10 Questions to Ask A Senior Living Referral Agency

Perhaps you’ve wanted to approach your parents and talk to them about moving to senior living. The house is too much for them to manage, or the staircase is getting long and steep. They are isolated and you’re too far away to support them. But before you broach what could be a difficult conversation, you want to have some options ready for them.

Or perhaps you never had that conversation and now your parents are sick and they need to move ASAP. You’re reeling from a diagnosis, trying to figure out your parents’ medical needs and you barely have any headspace for figuring out housing.

Luckily, you can call on senior living referral professionals to help you find a place for your parents or family members. But how do you find a good one? The referral industry is mostly unregulated and as with any industry, there are some bad eggs out there. Ask around and you’ll hear stories of families taken advantage of by agencies that made referrals based on financial incentives they never disclosed.

I was in a jam last summer. I was given five days by a hospital social worker to move my father into a senior facility – five days that were already spoken for by two kids, a full time job and a mother in a different hospital. I started working with a senior living consultant but all she did was give me a list of places pulled from an Internet search. I already had that. I needed help paring it down, figuring out what to look for, and understanding the costs. Luckily, I had met someone from Massachusetts-based 2Sisters Senior Living Advisors, and they helped me find a great place for my father.

2Sisters, which is compensated by providers when clients choose services based on their staffs’ recommendations, put together the following 10 questions to ask when the vetting and choosing a referral agency.
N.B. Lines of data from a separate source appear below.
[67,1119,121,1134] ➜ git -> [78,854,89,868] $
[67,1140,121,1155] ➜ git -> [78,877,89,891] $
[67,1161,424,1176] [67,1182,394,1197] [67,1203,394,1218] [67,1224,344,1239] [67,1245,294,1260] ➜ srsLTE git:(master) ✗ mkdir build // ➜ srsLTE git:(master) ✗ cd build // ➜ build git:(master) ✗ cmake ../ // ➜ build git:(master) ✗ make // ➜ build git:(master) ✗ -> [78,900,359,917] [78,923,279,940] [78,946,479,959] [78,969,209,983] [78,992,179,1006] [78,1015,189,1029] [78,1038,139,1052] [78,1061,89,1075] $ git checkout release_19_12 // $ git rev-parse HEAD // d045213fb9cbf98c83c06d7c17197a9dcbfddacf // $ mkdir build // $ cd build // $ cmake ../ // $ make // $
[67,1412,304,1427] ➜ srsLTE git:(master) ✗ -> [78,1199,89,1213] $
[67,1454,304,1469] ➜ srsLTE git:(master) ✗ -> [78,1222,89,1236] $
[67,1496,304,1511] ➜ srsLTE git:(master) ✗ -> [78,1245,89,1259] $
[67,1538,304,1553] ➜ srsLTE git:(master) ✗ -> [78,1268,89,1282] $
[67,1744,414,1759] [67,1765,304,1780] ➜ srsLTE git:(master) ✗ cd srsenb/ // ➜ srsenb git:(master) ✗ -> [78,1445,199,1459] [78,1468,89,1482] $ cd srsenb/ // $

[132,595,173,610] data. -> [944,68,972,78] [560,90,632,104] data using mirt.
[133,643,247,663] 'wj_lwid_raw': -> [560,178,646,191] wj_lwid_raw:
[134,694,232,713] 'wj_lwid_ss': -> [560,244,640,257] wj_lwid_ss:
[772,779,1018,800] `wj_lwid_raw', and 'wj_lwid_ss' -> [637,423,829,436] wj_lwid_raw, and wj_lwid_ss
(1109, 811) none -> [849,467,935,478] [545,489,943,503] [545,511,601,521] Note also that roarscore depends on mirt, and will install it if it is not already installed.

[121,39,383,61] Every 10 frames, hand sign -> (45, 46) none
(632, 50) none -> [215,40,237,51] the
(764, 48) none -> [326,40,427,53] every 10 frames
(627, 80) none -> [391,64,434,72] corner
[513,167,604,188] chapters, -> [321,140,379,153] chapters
  1. What is your level of experience and/or what are your credentials?
  2. How do you select the communities to which you refer?
  3. How many communities do you typically refer?
  4. How often do you check communities to make sure they have no violations with the state?
  5. How well do you know the facilities that contract with you?
  6. Do you inform your clients about communities you are not contracted with?
  7. How do you qualify clients before you send them to communities?
  8. How much time do you spend with your clients?
  9. How often do you tour senior living communities with your clients?
  10. From where do you receive most of your clients?

Also, before you work with any type of referral provider, make sure they will not share personal contact information without written permission and ask to see a copy of their privacy practices statement.

Tell me, have you broached this topic with your parents? Have you used a referral agency? Any advice you’d add?